I'd like every record written out again, exactly as it is.

- **Input data**
====================

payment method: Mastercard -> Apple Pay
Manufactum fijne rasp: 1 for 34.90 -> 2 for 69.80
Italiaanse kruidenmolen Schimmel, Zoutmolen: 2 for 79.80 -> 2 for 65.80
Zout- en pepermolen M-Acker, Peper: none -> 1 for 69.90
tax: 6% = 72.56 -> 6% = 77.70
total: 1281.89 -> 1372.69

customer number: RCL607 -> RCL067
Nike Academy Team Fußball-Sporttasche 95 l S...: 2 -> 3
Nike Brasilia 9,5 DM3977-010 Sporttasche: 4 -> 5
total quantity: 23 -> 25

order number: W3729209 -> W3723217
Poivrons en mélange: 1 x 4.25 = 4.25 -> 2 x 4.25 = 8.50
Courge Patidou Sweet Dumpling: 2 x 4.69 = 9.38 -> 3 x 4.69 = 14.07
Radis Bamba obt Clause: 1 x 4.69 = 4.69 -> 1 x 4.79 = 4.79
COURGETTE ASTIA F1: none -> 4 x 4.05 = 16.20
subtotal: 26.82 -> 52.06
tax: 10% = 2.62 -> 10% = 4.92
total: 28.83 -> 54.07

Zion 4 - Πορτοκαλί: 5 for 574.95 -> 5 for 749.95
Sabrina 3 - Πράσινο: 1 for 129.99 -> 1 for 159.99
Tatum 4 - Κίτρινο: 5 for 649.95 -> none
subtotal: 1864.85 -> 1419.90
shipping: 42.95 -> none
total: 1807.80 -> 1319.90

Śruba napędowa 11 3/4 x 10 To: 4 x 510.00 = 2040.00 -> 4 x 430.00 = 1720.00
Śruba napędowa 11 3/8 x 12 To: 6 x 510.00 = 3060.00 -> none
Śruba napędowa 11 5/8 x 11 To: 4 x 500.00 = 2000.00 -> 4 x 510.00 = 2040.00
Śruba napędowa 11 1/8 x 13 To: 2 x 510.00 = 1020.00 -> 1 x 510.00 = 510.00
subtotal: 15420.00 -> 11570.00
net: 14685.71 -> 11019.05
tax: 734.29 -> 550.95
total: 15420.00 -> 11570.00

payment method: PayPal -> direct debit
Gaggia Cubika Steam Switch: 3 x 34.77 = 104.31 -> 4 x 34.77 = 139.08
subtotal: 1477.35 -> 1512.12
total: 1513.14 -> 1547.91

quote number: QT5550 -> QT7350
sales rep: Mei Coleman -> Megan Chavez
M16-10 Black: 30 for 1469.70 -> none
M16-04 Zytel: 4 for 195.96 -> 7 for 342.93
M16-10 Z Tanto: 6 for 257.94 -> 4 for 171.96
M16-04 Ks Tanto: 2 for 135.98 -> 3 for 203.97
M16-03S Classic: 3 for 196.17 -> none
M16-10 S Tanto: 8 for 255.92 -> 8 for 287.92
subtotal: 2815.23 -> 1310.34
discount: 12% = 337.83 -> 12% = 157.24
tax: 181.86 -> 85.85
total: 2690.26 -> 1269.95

====================

- **Answer section**
payment method: Mastercard -> Apple Pay
Manufactum fijne rasp: 1 for 34.90 -> 2 for 69.80
Italiaanse kruidenmolen Schimmel, Zoutmolen: 2 for 79.80 -> 2 for 65.80
Zout- en pepermolen M-Acker, Peper: none -> 1 for 69.90
tax: 6% = 72.56 -> 6% = 77.70
total: 1281.89 -> 1372.69

customer number: RCL607 -> RCL067
Nike Academy Team Fußball-Sporttasche 95 l S...: 2 -> 3
Nike Brasilia 9,5 DM3977-010 Sporttasche: 4 -> 5
total quantity: 23 -> 25

order number: W3729209 -> W3723217
Poivrons en mélange: 1 x 4.25 = 4.25 -> 2 x 4.25 = 8.50
Courge Patidou Sweet Dumpling: 2 x 4.69 = 9.38 -> 3 x 4.69 = 14.07
Radis Bamba obt Clause: 1 x 4.69 = 4.69 -> 1 x 4.79 = 4.79
COURGETTE ASTIA F1: none -> 4 x 4.05 = 16.20
subtotal: 26.82 -> 52.06
tax: 10% = 2.62 -> 10% = 4.92
total: 28.83 -> 54.07

Zion 4 - Πορτοκαλί: 5 for 574.95 -> 5 for 749.95
Sabrina 3 - Πράσινο: 1 for 129.99 -> 1 for 159.99
Tatum 4 - Κίτρινο: 5 for 649.95 -> none
subtotal: 1864.85 -> 1419.90
shipping: 42.95 -> none
total: 1807.80 -> 1319.90

Śruba napędowa 11 3/4 x 10 To: 4 x 510.00 = 2040.00 -> 4 x 430.00 = 1720.00
Śruba napędowa 11 3/8 x 12 To: 6 x 510.00 = 3060.00 -> none
Śruba napędowa 11 5/8 x 11 To: 4 x 500.00 = 2000.00 -> 4 x 510.00 = 2040.00
Śruba napędowa 11 1/8 x 13 To: 2 x 510.00 = 1020.00 -> 1 x 510.00 = 510.00
subtotal: 15420.00 -> 11570.00
net: 14685.71 -> 11019.05
tax: 734.29 -> 550.95
total: 15420.00 -> 11570.00

payment method: PayPal -> direct debit
Gaggia Cubika Steam Switch: 3 x 34.77 = 104.31 -> 4 x 34.77 = 139.08
subtotal: 1477.35 -> 1512.12
total: 1513.14 -> 1547.91

quote number: QT5550 -> QT7350
sales rep: Mei Coleman -> Megan Chavez
M16-10 Black: 30 for 1469.70 -> none
M16-04 Zytel: 4 for 195.96 -> 7 for 342.93
M16-10 Z Tanto: 6 for 257.94 -> 4 for 171.96
M16-04 Ks Tanto: 2 for 135.98 -> 3 for 203.97
M16-03S Classic: 3 for 196.17 -> none
M16-10 S Tanto: 8 for 255.92 -> 8 for 287.92
subtotal: 2815.23 -> 1310.34
discount: 12% = 337.83 -> 12% = 157.24
tax: 181.86 -> 85.85
total: 2690.26 -> 1269.95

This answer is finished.